> _INFORMATION GIVEN_:
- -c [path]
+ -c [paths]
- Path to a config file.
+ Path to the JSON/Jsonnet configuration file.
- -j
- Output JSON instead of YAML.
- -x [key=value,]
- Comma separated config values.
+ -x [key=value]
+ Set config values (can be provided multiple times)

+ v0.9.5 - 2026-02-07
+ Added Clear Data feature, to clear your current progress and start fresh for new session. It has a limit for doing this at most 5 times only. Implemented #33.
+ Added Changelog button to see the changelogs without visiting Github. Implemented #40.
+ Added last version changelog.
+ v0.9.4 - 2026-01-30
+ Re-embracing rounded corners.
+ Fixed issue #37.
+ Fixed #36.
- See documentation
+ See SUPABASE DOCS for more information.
--
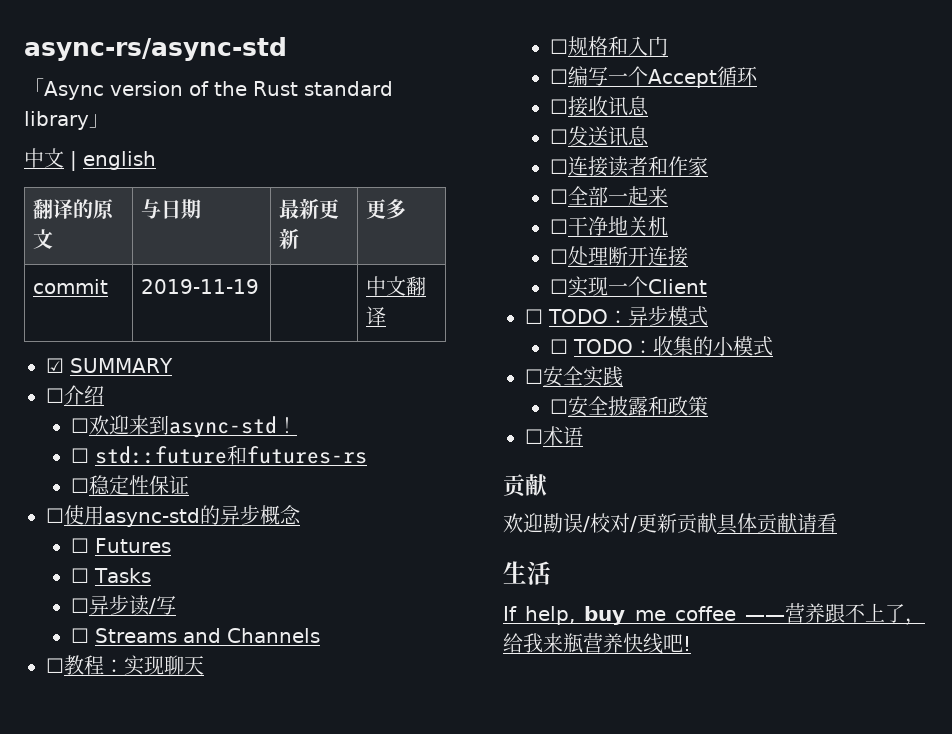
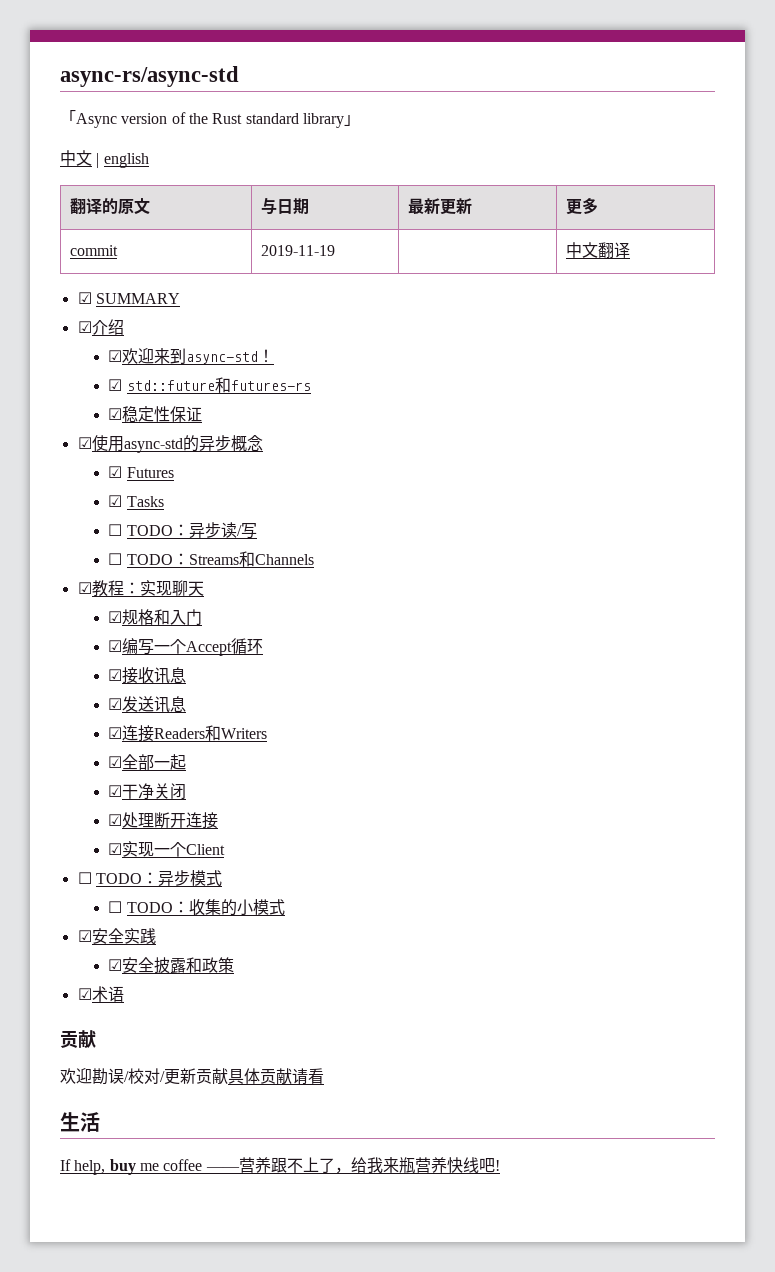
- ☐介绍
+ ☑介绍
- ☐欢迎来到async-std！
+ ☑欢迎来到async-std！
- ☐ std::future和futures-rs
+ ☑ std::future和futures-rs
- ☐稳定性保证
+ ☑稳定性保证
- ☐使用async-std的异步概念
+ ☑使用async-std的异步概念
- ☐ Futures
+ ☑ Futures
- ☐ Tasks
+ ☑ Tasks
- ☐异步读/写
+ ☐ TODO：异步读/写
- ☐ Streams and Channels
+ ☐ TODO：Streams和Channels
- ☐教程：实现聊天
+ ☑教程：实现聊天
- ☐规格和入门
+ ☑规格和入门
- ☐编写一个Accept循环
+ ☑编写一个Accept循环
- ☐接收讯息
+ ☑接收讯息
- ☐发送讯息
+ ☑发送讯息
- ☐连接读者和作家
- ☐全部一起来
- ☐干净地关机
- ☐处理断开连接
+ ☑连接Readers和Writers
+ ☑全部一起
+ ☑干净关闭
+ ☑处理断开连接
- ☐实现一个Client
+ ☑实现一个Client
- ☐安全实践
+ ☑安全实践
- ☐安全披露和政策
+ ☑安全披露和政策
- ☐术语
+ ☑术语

> _THE PROBLEM_:
Go through the records and pull out each line that includes the word "Added".

> _FINAL ANSWER_:
+ Added Clear Data feature, to clear your current progress and start fresh for new session. It has a limit for doing this at most 5 times only. Implemented #33.
+ Added Changelog button to see the changelogs without visiting Github. Implemented #40.
+ Added last version changelog.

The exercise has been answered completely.